:: Exercise ::
When a line in the entries below contains "Users", tally it; give the tally with nothing added.

[[ Record extracts, beginning ]]

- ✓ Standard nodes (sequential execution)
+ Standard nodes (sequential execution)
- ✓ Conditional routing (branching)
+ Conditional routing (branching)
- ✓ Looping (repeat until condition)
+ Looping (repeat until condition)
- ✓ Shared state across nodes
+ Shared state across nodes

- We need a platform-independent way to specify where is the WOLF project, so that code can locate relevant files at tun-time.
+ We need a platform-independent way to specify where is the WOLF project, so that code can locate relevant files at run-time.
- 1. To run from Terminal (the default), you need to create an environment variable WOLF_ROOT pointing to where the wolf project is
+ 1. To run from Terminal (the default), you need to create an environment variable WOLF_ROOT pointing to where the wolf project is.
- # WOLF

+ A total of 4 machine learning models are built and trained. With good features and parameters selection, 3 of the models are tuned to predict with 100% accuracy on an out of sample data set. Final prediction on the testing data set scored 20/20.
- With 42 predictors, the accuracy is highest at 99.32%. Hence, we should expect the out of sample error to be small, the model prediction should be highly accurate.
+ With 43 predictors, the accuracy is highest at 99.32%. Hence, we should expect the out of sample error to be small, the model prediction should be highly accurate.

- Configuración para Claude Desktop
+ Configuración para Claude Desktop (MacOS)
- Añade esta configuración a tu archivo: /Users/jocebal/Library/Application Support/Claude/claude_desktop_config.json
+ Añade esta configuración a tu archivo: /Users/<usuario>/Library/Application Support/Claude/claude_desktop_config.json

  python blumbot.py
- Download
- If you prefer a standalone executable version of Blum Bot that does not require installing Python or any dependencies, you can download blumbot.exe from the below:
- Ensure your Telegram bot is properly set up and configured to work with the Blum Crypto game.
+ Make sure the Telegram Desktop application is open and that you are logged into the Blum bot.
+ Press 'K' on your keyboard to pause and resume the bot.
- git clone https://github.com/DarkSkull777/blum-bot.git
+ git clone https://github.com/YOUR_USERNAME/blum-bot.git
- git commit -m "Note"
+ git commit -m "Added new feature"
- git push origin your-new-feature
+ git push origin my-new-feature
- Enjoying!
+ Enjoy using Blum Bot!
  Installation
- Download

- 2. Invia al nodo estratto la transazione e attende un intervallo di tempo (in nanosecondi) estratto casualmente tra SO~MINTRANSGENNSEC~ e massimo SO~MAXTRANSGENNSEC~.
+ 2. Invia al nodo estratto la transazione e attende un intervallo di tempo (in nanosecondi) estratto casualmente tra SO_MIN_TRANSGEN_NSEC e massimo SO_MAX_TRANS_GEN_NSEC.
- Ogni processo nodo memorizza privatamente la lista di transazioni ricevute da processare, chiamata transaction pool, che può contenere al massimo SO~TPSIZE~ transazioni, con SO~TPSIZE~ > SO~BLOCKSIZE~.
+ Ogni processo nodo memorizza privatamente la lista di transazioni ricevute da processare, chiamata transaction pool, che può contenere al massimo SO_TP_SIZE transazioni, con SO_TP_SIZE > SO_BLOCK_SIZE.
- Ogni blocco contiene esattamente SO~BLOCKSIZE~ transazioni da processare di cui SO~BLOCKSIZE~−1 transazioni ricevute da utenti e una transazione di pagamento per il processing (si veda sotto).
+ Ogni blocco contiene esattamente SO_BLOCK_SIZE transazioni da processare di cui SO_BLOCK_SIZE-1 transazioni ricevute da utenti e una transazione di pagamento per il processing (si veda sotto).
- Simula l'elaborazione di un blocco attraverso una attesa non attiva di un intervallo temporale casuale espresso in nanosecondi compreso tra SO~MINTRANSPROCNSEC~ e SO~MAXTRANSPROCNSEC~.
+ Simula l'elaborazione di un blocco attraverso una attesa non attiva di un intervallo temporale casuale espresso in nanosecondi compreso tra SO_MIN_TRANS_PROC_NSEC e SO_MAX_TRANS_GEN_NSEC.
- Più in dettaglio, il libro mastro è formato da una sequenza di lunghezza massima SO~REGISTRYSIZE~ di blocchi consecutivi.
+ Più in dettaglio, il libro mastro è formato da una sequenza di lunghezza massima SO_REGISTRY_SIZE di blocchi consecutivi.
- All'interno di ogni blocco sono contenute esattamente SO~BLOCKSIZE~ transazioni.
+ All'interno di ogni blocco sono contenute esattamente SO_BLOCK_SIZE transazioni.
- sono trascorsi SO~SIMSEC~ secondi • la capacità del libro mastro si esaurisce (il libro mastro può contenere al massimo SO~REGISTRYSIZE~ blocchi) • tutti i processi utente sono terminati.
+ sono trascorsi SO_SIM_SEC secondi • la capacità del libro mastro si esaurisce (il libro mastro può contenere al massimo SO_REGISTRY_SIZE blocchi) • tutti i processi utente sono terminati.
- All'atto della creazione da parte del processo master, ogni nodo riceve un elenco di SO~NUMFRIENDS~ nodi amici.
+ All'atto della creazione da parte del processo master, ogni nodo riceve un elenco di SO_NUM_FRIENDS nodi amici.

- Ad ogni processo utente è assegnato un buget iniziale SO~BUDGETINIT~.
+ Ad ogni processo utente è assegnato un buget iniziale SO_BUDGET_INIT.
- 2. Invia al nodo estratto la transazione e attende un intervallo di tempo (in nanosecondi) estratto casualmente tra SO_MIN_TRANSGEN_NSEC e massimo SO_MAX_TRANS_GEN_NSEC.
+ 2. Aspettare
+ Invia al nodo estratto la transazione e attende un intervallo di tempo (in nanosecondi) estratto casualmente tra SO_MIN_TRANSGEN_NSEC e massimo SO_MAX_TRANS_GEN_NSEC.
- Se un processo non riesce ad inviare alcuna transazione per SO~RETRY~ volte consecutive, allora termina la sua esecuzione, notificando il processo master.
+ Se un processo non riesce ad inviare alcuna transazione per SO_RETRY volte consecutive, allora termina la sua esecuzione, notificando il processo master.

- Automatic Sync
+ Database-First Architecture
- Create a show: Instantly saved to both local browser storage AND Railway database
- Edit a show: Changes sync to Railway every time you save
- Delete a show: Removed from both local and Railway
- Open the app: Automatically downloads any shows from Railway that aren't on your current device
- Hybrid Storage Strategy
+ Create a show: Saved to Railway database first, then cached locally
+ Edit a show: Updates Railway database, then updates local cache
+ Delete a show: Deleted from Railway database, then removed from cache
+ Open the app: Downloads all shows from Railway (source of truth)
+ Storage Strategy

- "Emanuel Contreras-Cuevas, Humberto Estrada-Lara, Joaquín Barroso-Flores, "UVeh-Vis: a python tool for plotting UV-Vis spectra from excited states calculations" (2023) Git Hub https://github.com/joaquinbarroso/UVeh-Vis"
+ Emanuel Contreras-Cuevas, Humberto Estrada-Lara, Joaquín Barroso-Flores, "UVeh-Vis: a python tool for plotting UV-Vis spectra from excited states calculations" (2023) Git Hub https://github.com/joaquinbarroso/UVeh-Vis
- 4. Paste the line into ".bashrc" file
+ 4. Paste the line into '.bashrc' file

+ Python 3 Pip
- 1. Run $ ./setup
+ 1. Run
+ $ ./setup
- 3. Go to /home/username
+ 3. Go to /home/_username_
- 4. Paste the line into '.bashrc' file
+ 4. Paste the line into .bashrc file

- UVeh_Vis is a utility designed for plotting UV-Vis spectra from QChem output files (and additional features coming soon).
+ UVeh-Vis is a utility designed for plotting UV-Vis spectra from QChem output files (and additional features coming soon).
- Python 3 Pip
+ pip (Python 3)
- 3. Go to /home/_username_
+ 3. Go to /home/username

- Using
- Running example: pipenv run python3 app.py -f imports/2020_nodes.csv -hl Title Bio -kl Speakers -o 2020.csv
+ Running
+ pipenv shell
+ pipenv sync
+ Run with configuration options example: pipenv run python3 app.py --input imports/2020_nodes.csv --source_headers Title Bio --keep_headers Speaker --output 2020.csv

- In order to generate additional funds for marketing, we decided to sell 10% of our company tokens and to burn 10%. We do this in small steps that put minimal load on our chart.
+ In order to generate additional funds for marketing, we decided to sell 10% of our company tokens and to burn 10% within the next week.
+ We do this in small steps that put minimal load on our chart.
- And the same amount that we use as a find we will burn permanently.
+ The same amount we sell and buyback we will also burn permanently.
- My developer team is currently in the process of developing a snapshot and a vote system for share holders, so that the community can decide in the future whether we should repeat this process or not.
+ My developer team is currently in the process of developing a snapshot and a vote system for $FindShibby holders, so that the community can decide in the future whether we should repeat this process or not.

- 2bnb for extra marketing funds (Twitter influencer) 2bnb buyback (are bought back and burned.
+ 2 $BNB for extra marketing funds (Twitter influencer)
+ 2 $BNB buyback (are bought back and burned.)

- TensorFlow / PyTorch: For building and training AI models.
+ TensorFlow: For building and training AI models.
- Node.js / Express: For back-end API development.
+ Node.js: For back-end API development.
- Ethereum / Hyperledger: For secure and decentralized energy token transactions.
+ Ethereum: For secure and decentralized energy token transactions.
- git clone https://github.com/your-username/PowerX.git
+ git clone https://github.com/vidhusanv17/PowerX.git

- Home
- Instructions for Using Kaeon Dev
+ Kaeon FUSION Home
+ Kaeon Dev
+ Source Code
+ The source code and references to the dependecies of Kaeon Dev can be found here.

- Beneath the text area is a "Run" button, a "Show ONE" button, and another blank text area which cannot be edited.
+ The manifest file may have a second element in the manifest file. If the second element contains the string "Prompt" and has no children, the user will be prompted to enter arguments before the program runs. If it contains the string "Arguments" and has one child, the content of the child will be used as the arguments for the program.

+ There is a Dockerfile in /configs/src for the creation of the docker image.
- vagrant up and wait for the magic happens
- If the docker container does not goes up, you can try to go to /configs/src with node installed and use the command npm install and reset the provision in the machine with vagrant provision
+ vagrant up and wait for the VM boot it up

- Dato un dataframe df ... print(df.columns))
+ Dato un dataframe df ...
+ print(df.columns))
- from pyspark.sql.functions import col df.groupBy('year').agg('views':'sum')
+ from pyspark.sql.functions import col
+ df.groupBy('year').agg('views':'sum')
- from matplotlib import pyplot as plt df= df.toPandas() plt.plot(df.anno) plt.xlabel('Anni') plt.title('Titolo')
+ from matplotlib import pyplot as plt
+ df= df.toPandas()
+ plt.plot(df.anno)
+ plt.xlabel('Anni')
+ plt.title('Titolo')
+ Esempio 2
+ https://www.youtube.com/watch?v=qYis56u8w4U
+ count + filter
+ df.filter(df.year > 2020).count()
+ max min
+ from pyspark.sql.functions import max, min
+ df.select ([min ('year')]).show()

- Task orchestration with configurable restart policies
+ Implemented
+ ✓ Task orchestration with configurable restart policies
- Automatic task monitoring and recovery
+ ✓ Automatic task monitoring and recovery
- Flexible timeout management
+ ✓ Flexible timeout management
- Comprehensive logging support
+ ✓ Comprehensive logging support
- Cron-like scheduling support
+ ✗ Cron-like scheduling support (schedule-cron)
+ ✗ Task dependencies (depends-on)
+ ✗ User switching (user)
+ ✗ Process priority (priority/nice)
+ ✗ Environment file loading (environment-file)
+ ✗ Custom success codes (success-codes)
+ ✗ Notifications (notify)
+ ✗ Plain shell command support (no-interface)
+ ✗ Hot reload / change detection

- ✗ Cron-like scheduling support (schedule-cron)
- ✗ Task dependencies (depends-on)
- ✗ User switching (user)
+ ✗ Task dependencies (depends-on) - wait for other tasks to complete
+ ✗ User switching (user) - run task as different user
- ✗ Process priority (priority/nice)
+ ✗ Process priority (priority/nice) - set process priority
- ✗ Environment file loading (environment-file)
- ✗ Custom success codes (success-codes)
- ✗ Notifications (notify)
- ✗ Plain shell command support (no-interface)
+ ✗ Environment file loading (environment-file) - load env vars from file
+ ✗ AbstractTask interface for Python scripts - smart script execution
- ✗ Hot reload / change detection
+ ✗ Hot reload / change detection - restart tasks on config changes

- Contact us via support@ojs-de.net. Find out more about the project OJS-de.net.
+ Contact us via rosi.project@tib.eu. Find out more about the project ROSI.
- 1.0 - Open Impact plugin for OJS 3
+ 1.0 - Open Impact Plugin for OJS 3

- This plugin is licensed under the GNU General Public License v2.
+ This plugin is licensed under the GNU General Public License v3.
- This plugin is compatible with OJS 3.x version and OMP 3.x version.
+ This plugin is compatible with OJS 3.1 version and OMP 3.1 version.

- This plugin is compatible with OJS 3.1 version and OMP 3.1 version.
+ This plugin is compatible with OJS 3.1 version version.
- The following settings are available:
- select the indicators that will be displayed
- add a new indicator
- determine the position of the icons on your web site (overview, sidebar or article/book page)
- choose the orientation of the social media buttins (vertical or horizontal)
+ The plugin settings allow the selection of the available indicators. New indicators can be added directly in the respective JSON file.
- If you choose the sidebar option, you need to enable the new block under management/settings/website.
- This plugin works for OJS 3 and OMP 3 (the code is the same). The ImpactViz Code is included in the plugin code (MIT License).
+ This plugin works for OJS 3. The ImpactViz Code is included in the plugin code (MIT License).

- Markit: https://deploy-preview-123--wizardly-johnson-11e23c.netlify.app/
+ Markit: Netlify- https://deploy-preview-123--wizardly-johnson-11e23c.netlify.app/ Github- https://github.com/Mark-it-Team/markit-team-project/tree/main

[[ Record extracts, end ]]

:: Answer box ::
2